If a drip irrigation is for some reason not possible, make life easier for yourself and plant your garden on a regular route you walk everyday - the walk to the car, the walk to the mailbox, etc. Above all, CLOSE TO THE HOSE!
Wherever you choose to plant your garden, chances are right now it is currently growing grass (and or weeds). If you have a tiller, a friend with a tiller, or a budget to rent one that is the ideal way to go, but for the rest of us, here is a good solution:
First get your irrigation laid, then lay several layers (about 10) of damp newspaper or cardboard over the surface of your garden (and irrigation). This is a great chance to reuse/recycle your waste.

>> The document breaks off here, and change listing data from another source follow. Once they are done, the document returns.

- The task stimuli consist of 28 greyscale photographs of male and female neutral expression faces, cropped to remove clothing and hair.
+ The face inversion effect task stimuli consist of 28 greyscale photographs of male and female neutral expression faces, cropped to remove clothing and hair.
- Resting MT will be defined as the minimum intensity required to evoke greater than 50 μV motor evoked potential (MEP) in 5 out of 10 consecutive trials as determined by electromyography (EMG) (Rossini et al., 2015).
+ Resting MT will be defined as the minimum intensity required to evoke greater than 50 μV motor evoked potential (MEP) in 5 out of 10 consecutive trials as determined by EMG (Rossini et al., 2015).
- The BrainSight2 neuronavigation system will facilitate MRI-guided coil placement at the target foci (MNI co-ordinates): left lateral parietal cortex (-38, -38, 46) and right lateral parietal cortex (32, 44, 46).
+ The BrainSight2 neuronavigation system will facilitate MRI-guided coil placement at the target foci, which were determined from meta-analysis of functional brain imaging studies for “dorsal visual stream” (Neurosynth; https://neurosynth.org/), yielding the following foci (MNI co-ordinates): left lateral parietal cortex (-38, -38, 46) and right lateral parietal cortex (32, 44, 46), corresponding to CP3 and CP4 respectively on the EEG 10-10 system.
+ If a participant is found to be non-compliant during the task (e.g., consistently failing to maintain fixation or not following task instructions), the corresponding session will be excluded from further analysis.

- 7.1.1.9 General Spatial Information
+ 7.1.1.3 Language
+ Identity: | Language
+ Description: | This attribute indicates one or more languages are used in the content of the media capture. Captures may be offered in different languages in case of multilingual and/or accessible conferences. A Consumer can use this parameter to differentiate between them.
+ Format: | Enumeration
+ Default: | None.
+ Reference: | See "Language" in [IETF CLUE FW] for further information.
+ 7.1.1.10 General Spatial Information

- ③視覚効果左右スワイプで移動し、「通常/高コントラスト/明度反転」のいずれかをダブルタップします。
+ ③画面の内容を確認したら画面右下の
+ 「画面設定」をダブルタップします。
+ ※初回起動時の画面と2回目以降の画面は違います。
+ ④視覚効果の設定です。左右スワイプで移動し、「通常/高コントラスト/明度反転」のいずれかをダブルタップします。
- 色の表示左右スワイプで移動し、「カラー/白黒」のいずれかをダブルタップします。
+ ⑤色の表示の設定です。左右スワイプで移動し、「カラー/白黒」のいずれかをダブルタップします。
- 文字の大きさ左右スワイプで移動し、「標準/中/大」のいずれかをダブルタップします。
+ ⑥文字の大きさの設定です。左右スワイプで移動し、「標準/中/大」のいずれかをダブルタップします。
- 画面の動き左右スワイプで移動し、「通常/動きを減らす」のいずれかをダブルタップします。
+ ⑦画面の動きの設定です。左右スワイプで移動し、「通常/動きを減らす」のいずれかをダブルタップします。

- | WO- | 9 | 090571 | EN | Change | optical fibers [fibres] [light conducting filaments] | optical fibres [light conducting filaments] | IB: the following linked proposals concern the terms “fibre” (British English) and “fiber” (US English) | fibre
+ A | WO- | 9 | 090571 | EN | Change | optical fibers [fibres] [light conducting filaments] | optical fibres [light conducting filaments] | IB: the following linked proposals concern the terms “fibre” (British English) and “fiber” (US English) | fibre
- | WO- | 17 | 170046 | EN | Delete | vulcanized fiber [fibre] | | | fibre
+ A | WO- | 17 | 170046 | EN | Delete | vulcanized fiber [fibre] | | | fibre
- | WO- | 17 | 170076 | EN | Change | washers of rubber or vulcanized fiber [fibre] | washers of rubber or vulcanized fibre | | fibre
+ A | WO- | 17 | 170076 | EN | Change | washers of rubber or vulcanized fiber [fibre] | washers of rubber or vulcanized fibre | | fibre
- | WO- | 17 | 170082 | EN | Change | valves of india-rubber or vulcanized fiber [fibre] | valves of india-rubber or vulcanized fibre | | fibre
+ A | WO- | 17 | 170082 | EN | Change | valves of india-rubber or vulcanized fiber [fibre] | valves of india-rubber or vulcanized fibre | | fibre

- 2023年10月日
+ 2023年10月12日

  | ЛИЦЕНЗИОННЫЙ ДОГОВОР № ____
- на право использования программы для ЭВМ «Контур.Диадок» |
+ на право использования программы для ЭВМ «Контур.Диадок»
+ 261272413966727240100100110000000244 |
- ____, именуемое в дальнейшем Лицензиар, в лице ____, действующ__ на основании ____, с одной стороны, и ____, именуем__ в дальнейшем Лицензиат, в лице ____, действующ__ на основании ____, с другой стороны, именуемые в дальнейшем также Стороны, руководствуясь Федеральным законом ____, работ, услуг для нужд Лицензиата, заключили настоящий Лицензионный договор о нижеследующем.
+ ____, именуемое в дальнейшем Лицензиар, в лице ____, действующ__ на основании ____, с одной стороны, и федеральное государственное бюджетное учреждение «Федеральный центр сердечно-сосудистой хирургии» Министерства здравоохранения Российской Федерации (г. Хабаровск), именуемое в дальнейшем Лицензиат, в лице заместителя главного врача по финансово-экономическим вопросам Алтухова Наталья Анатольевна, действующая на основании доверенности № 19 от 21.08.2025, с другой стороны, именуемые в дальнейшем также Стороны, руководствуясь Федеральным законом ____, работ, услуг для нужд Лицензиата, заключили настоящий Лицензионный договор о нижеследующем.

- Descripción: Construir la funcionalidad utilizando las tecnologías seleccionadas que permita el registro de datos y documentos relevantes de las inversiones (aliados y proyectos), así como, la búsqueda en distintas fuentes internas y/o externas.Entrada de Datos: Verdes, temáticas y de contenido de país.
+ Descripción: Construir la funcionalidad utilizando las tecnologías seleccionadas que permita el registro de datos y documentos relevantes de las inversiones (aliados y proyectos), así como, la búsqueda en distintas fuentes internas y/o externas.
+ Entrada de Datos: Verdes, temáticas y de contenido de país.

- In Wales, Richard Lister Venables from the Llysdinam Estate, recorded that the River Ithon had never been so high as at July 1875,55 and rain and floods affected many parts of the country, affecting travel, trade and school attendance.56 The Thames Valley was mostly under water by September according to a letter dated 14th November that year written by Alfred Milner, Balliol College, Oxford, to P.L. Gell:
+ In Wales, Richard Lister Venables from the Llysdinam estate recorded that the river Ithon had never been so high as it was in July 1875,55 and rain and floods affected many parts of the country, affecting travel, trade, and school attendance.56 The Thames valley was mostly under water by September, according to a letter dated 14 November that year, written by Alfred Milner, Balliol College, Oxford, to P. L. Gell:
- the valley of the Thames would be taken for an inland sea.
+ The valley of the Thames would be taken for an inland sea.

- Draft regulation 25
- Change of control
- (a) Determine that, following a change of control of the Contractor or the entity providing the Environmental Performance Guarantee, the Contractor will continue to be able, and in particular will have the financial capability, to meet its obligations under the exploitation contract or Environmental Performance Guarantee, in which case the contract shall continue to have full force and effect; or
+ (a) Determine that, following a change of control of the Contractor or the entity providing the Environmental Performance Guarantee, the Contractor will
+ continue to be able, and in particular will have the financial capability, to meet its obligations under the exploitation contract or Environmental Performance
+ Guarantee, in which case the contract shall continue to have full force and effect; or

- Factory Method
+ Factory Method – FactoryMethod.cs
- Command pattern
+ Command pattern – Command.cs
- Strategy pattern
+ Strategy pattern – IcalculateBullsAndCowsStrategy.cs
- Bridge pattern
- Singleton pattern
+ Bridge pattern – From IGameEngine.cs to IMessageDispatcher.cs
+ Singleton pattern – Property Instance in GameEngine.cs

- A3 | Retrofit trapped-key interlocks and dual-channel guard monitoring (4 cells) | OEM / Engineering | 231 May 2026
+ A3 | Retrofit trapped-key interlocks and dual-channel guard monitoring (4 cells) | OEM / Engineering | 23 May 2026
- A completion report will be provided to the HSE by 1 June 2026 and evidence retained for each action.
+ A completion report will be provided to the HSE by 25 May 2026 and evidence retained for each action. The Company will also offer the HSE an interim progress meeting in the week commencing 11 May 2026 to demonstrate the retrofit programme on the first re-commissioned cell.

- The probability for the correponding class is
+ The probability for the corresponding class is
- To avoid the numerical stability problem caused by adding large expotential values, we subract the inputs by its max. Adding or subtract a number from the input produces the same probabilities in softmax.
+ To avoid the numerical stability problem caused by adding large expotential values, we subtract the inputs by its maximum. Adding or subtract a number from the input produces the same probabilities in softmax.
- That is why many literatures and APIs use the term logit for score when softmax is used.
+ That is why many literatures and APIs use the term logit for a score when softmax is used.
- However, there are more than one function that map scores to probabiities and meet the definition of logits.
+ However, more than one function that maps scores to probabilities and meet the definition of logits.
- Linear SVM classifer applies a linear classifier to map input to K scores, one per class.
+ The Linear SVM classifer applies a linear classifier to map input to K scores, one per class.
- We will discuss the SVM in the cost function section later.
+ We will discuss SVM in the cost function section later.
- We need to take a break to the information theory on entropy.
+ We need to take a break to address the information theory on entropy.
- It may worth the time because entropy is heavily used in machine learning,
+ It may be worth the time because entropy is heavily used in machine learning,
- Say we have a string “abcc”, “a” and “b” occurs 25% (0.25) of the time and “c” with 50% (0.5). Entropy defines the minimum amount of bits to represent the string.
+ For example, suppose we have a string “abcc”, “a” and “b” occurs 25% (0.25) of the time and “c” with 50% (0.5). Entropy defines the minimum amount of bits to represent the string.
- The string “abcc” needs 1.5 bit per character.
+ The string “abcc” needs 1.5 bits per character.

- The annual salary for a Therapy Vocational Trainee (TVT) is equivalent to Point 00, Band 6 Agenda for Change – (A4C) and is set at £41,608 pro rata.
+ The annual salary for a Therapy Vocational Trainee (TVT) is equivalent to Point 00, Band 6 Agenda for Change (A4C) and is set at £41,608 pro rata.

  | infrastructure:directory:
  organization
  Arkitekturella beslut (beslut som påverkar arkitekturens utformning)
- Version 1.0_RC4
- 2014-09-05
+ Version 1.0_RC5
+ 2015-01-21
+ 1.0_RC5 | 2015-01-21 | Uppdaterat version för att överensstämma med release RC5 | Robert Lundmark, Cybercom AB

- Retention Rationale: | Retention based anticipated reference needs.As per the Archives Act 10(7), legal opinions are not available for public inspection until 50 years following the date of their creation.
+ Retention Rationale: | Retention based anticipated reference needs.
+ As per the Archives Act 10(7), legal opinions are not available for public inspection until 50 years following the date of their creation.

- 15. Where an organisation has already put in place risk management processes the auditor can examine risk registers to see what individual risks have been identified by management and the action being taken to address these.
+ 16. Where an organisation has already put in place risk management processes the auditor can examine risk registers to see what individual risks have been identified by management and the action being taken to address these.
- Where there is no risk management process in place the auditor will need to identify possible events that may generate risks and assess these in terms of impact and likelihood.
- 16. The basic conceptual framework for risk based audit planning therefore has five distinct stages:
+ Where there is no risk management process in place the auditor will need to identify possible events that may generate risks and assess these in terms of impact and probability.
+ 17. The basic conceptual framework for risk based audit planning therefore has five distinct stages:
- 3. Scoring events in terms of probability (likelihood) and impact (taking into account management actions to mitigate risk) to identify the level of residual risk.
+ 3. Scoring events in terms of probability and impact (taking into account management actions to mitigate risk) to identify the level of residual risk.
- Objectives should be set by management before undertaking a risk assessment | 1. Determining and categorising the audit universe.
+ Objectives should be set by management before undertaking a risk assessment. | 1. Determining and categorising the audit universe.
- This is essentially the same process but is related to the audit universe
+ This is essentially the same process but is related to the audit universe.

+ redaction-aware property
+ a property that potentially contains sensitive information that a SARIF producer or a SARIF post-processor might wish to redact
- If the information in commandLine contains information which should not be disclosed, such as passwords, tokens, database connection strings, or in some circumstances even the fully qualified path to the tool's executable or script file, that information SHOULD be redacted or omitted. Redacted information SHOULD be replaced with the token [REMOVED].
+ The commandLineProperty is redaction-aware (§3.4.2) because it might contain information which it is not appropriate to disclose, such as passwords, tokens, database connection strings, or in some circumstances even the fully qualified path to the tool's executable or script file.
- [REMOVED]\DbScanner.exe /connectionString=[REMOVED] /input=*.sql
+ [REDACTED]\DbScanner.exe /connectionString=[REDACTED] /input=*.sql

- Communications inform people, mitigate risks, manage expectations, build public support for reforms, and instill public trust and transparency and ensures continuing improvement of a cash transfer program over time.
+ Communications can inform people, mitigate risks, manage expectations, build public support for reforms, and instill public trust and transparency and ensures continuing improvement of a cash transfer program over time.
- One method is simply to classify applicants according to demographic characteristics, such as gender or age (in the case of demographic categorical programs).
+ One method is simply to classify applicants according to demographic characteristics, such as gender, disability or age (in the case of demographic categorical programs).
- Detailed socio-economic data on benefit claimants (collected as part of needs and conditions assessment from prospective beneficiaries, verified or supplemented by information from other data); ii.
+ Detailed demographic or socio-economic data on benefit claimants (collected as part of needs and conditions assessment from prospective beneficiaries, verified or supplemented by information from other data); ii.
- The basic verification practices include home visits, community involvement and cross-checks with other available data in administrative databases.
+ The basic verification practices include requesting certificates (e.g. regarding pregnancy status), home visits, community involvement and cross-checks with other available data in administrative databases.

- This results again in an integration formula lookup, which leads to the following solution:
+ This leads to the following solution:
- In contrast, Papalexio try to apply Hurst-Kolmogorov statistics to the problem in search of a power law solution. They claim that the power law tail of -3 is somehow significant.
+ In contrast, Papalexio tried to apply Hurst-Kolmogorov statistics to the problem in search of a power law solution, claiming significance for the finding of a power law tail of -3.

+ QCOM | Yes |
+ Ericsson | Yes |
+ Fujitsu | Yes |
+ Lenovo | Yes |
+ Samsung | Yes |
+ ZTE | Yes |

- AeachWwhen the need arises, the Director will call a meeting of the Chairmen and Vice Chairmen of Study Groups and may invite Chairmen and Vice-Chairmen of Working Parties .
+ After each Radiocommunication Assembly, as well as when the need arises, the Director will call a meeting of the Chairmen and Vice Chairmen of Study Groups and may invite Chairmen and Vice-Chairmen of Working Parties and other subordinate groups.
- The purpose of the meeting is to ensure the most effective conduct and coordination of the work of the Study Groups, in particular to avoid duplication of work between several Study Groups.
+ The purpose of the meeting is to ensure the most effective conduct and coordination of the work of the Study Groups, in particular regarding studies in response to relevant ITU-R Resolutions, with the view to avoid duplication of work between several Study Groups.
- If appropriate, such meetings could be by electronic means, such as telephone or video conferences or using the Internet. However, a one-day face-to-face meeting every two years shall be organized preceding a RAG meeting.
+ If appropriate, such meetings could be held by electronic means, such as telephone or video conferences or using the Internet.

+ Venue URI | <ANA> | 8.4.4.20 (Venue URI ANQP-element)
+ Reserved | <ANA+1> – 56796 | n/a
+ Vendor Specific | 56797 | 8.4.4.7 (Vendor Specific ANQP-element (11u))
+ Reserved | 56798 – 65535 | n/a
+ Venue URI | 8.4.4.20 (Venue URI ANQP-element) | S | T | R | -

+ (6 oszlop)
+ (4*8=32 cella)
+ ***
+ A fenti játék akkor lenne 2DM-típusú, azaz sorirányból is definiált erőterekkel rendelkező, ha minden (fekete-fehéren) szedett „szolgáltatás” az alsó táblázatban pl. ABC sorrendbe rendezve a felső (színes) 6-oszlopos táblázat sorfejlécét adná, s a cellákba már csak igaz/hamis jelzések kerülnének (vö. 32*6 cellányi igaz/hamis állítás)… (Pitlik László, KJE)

If you are anxious to get started and don’t have that much newspaper or cardboard on hand you can ask some friends for theirs, or contact the local newspaper station as they often have end rolls of paper without print that they discard with LOTS of paper left. (FYI cardboard from cereal and cracker boxes work great too.) Make sure you overlap every piece because grass is RELENTLESS!
Then cover it all with mulch. I use pine straw since I can rake it up for free but crushed leaves, bark, or cedar mulch is all great too. Now you are ready to plant!
If you are a rookie gardener, I suggest buying plants rather than seeds. Seeds are the more frugal option, but can be a little tricky. You want your first garden experience to be rewarding and headache free! You can try seeds next year.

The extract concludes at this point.